Masqué, couvert de peaux, armé d’un bâton, Bilmawen surgit dans les ruelles des villages marocains après l’Aïd. Héritier d’antiques rituels agraires, ce personnage mi-homme mi-bête incarne une mémoire païenne du monde berbère, entre chaos et régénération.
L’esprit du carnaval, avec ses masques, ses transgressions et ses renversements d’ordre, traverse les cultures humaines depuis l’Antiquité. On en trouve une rémanence singulière dans plusieurs régions du Maroc, notamment au sein des communautés amazighes du Haut-Atlas occidental, du Souss et du Rif.
Chaque année, au lendemain de l’Aïd El Kébir, un étrange personnage parcourt les ruelles des villages : son corps est recouvert de peaux de mouton ou de chèvre, son visage dissimulé ou noirci, sa tête ornée de cornes, son pas lourd et menaçant. Il tient à la main un long bâton avec lequel il feint d’agresser les passants. Les enfants l’accompagnent, tambourinant, criant, collectant pièces et dons en échange de leur clémence : c’est Bilmawen, l’homme aux peaux.

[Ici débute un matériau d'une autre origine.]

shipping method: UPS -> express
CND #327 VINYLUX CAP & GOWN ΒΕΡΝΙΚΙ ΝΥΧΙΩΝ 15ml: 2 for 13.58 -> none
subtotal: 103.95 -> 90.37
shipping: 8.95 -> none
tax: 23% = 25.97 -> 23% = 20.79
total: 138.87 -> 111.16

L’étymologie du nom Bilmawen
Le nom Bilmawen vient du tamazight. Il dérive du mot ilmawen (pluriel de almu), qui signifie masque, ou peau recouvrante utilisée pour se dissimuler le visage ou le corps. Il renvoie autant à l’apparence que prend le personnage qu’à sa fonction symbolique : celle d’un être à la fois homme, bête et esprit.
Dans d’autres régions, on l’appelle Boujloud, mot arabe dialectal formé de bou (« celui qui a ») et jloud (« peaux »). D’autres variantes locales existent, comme Herma, Ayyur ou Bou Issafen, selon les territoires et les dialectes.

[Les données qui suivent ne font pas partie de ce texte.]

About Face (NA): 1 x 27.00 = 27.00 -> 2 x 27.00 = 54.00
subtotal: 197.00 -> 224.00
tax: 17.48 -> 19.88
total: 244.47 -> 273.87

Un rite ancien de transformation
Bilmawen ne se contente pas de faire peur ou de divertir. Il incarne une tradition profondément enracinée dans les sociétés rurales nord-africaines : une survivance probable de rites préislamiques agraires, associés aux cycles de la nature, aux divinités de la végétation, à la mort symbolique de l’hiver et à la renaissance du printemps.
Certains anthropologues ont comparé ce rituel aux Lupercales romaines, où des hommes vêtus de peaux de boucs fouettaient la foule pour favoriser la fertilité. Ce parallèle reste hypothétique, mais témoigne de la dimension universelle du rite de transgression régénératrice.
Chez les Amazighs, cette tradition marque aussi une forme de passage : l’homme masqué est une figure liminale, entre le monde visible et invisible, entre l’humain et l’animal, entre l’ordre social et le désordre sacré.


Dans plusieurs villages du Souss ou du Moyen Atlas, les apparitions de Bilmawen s’accompagnent de danses, chants, dialogues burlesques, voire de satires sociales. Il devient un vecteur de critique douce, une forme de théâtre populaire où l’on peut — temporairement — ridiculiser les puissants, caricaturer les notables ou tourner en dérision les règles sociales.
Ce moment de liberté ritualisée est suivi d’un retour à l’ordre : Bilmawen disparaît, la peau est remisée, et le quotidien reprend ses droits.
Une mémoire toponymique
La ville de Fès conserve le souvenir de cette figure dans le nom de l’une de ses portes les plus connues : Bab Boujloud. Si l’étymologie exacte reste débattue, il est probable qu’elle fasse référence à ce personnage populaire, ou du moins à la symbolique qu’il véhicule. D’autres lieux au Maroc portent des noms similaires, marquant ainsi la trace mémorielle de rites aujourd’hui menacés d’oubli.
Juifs et musulmans, une mémoire partagée ?
Certains témoignages rapportent que des communautés juives du Sud marocain célébraient, à l’occasion de Chavouoth, un personnage similaire à Boujloud, signe possible d’un syncrétisme festif localisé entre traditions amazighes et rites religieux. Si ces faits restent peu documentés dans les sources académiques, ils témoignent d’une cohabitation ancienne des imaginaires.
Avec l’urbanisation, la normalisation religieuse et l’effacement des fêtes villageoises, Bilmawen disparaît peu à peu. Pourtant, dans certains villages du Haut-Atlas, du Souss ou du Rif, des associations culturelles ou des collectifs d’habitants font le choix de raviver cette tradition, la filmer, la documenter, la transmettre aux jeunes générations.
Car sous ses peaux et son masque, Bilmawen porte plus qu’un simple déguisement : il est le souffle d’une mémoire païenne, un esprit carnavalesque propre au monde berbère, une voix masquée de la terre et du temps.